OTTAWA – The family car is learning more about who’s behind the wheel — everything from where a driver likes to shop to how hard they brake — as automakers roll out new tech-savvy features.
With cars collecting and even sharing more personal data, Canada’s privacy watchdog is quietly trying to ensure manufacturers, retailers and insurance companies avoid bumps on the virtual highway.
On-board navigation systems can tell where a vehicle is and where it has been. Electronic components stream data to computers that gauge driver behaviour and the car’s roadworthiness. Vehicles recognize drivers and adjust settings for them. Infotainment systems allow voice and data communications.
“With connectivity, cars are becoming highly efficient data harvesting machines,” says a 2015 study by the British Columbia Freedom of Information and Privacy Association.
Customer data generated by the connected car is now seen as a major new source of revenue for marketers and advertisers, the study found. Some insurance companies are offering coverage that sets premiums based on driving patterns.
When tracked, combined or linked with other available data, the information can reveal intensely private details of a person’s life, making it vulnerable to abuse by thieves, stalkers and others with malicious intent, the study says.
It argues automakers have failed to comply with their obligations under Canadian privacy law when it comes to giving customers adequate information and choice about how their data is collected and used.
The study recommends creation of data-protection regulations for the connected car and insurance industries, as well as involvement of privacy experts in the design stage of wired-vehicle research projects.
The federal privacy commissioner’s office, which financially supported the B.C. study, is “actively following” the issues and has held discussions with industry players and provincial regulators, said Valerie Lawton, a spokeswoman for the commissioner.
The Canadian Vehicle Manufacturers Association, which represents the country’s largest car-makers, initiated a meeting with the federal commissioner’s office last June, say notes disclosed under the Access to Information Act.
Federal privacy officials saw it as an opportunity to get a better sense of the information collected by intelligent cars, what might be coming, and whether manufacturers were fully aware of their obligations, the notes indicate.
Legal and regulatory requirements are considered whenever car-makers look at introducing new technologies with privacy implications, said Mark Nantais, manufacturers association president.
“We’re fully compliant — and intend to be fully compliant — with the laws that are applicable,” he said in an interview.

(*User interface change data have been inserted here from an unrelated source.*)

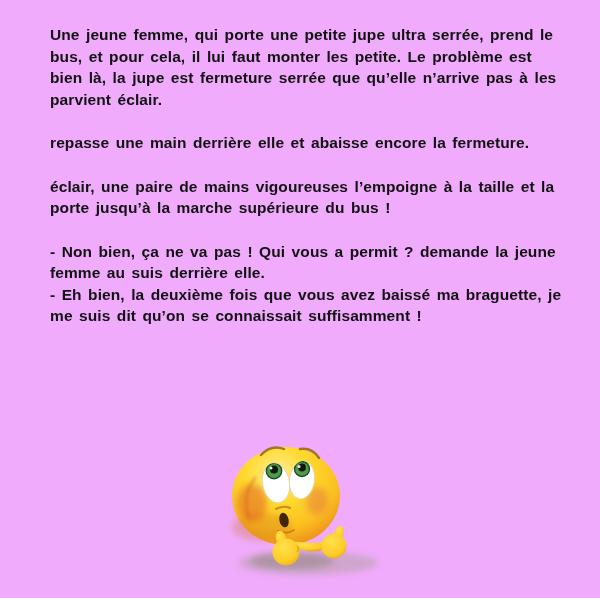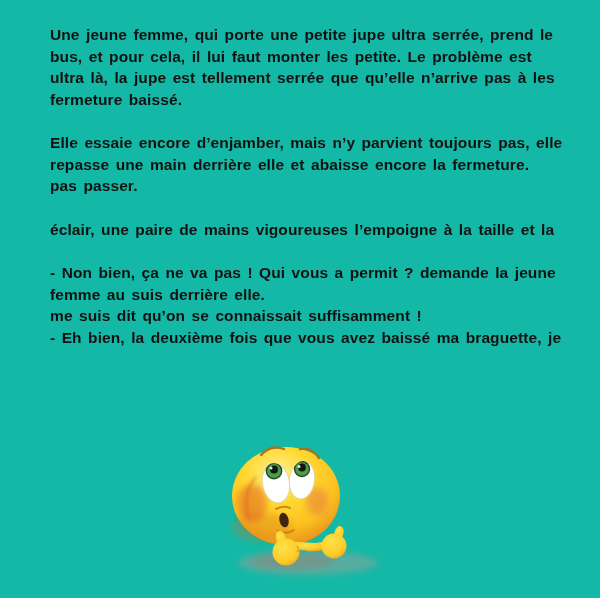"Une jeune femme, qui porte" .page { background: #14b8a6 -> #f0abfc }
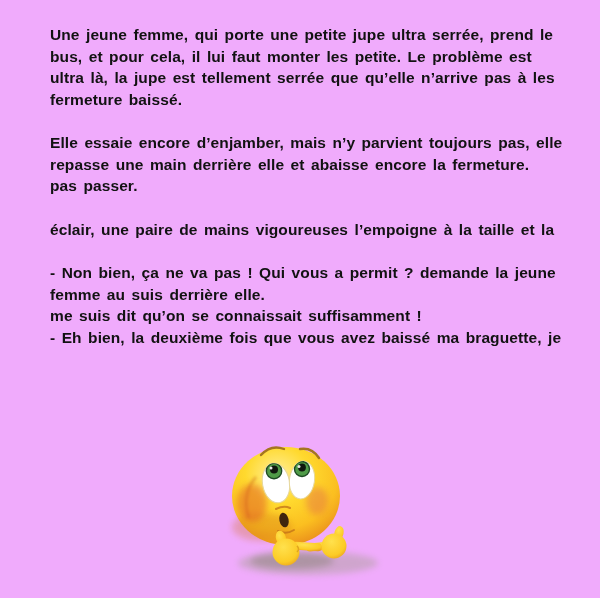"ultra là, la jupe est" span.line { text: ultra là, la jupe est tellement -> bien là, la jupe est fermeture }
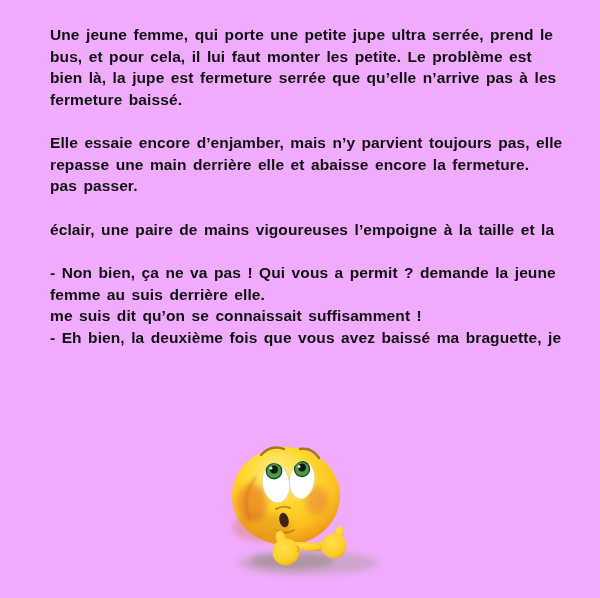"fermeture baissé." span.line { text: fermeture baissé -> parvient éclair }
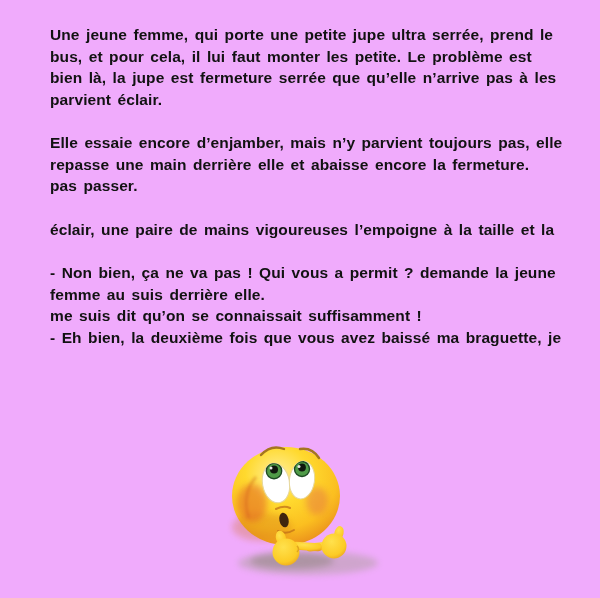"Elle essaie encore d’enjamber, mais" span.line { html: <span>Elle essaie encore d’enjamber, mais n’y parvient toujours pas, elle</span> -> none }
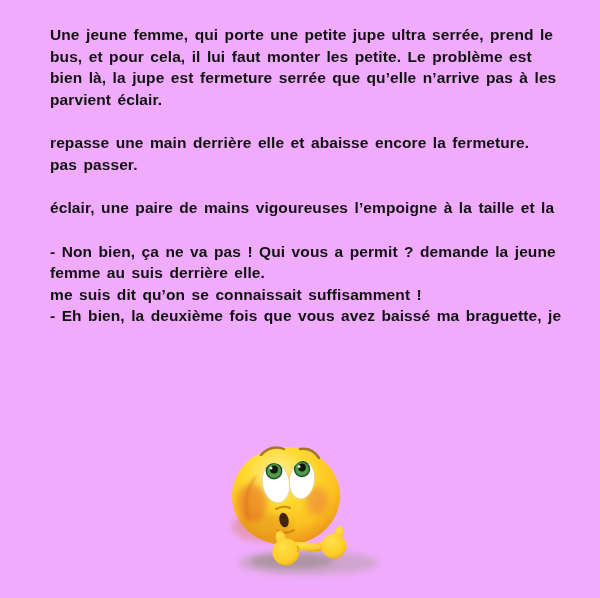"pas passer." span.line { html: <span>pas passer.</span> -> none }
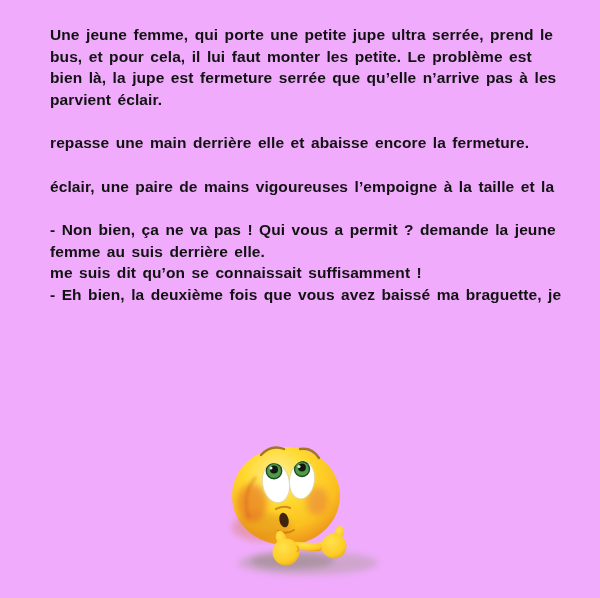"porte jusqu’à la marche supérieure" span.line { html: none -> <span>porte jusqu’à la marche supérieure du bus !</span> }
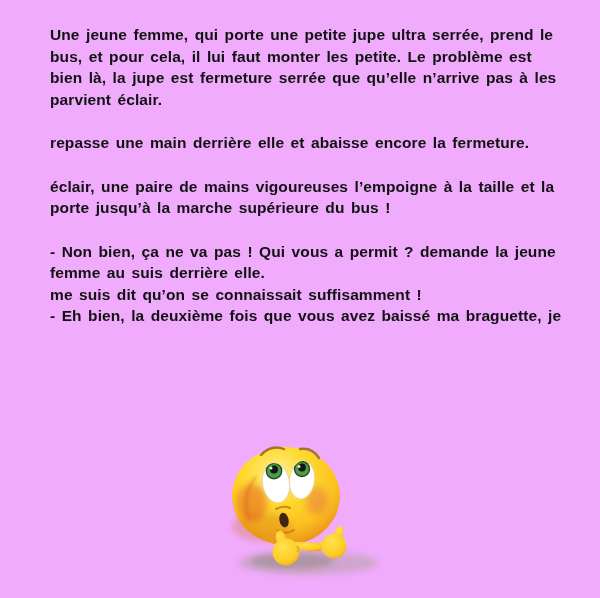"me suis dit qu’on se" span.line { order: before "- Eh bien, la deuxième" -> after "- Eh bien, la deuxième" }
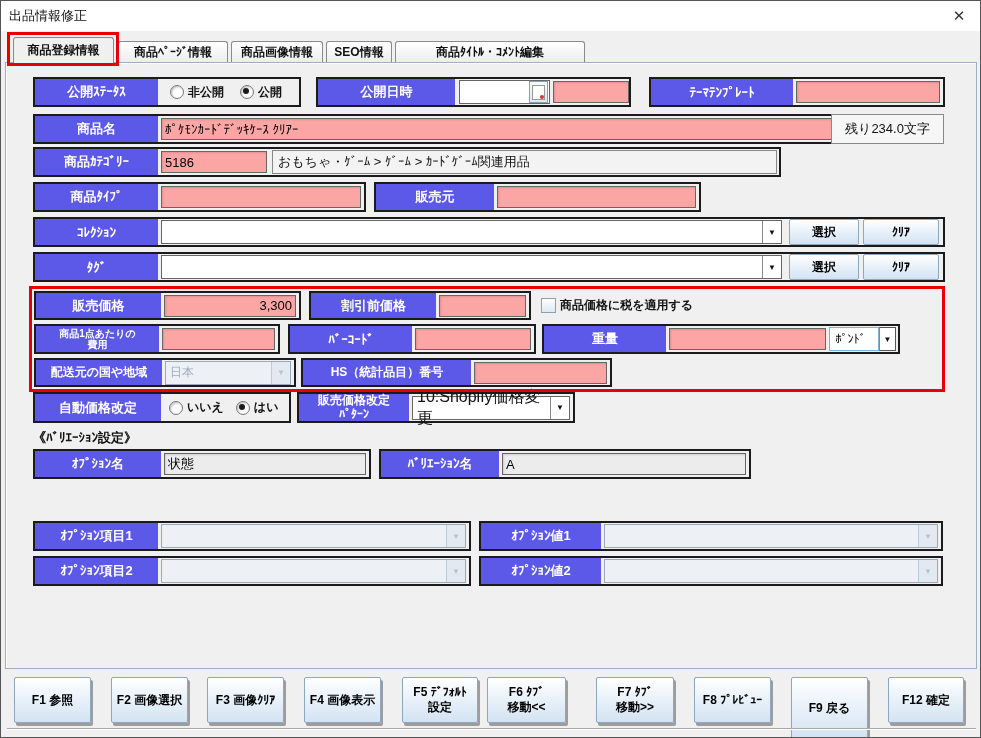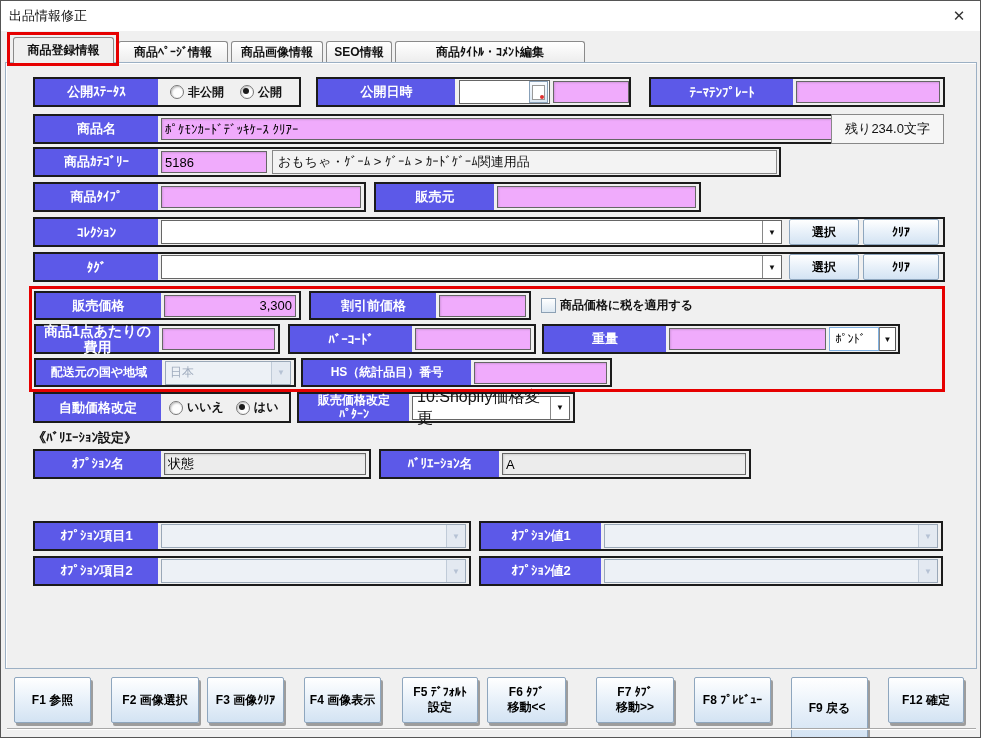"ﾎﾟｹﾓﾝｶｰﾄﾞﾃﾞｯｷｹｰｽ ｸﾘｱｰ" .inp { background: #f0abfc -> #fca5a5 }
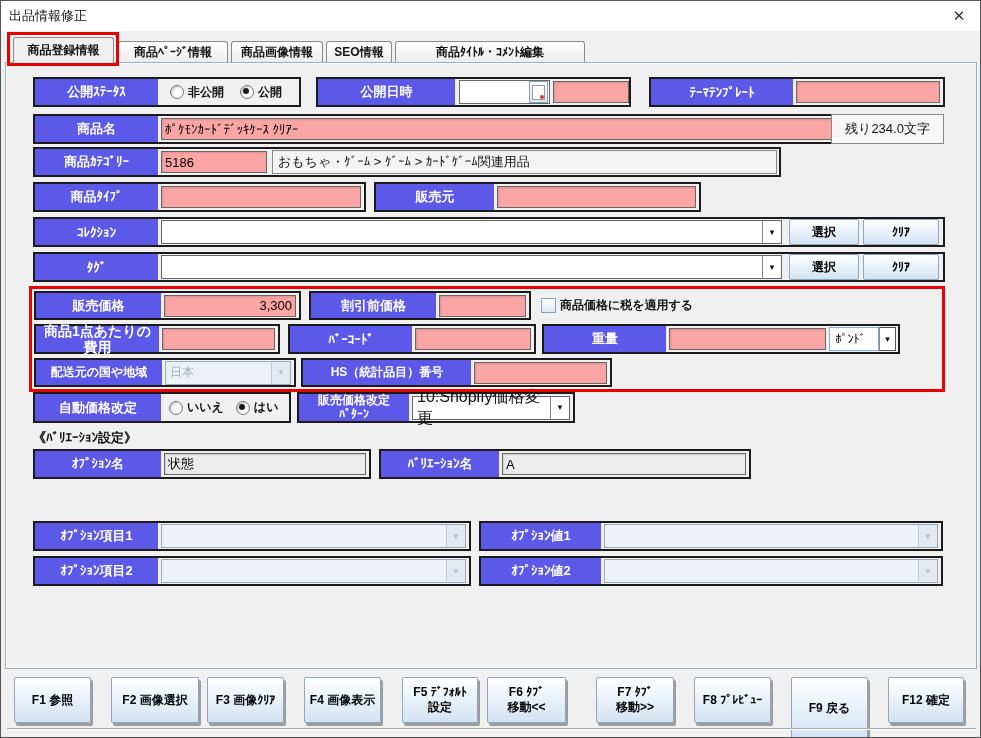"商品1点あたりの" .lbl.small { font-size: 14px -> 10px }
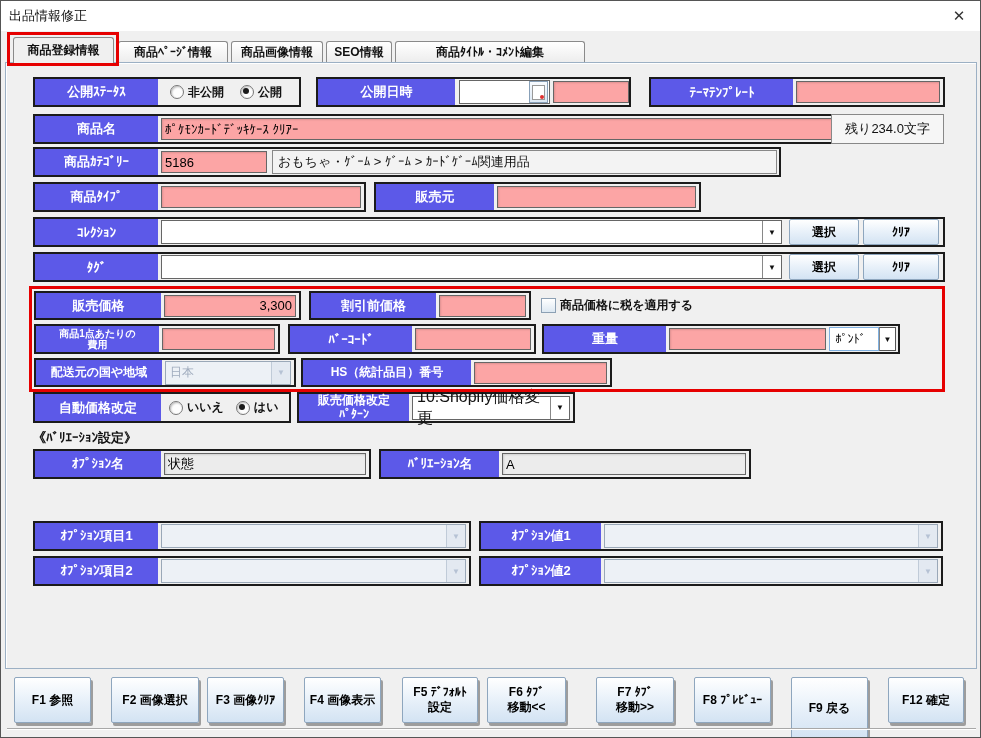"F2 画像選択" div.abs { width: 88px -> 77px }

As for insurance-related data, that’s a relationship between the driver and their insurance company that goes beyond the automaker, Nantais said.
The internal notes from the privacy commissioner paint a futuristic scenario involving in-car advertising — for instance, a near-empty gas-tank sensor could project an advisory on the windshield offering the driver a discount at a nearby filling station.
Nantais, however, played down the notion wired cars produce a bounty of valuable information.
“Is it myth or reality that the data actually exists? That’s a valid question,” he said. “Some people think that everything under the sun is available, and I don’t think that’s the case.”
As vehicles become increasingly reliant on technology, security will be paramount, Nantais added.
“We want to make sure that those vehicles cannot be hacked and that they remain safe,” he said. “And there’s a lot of work going on in the industry relative to cyber security of vehicles, primarily from a safety perspective.”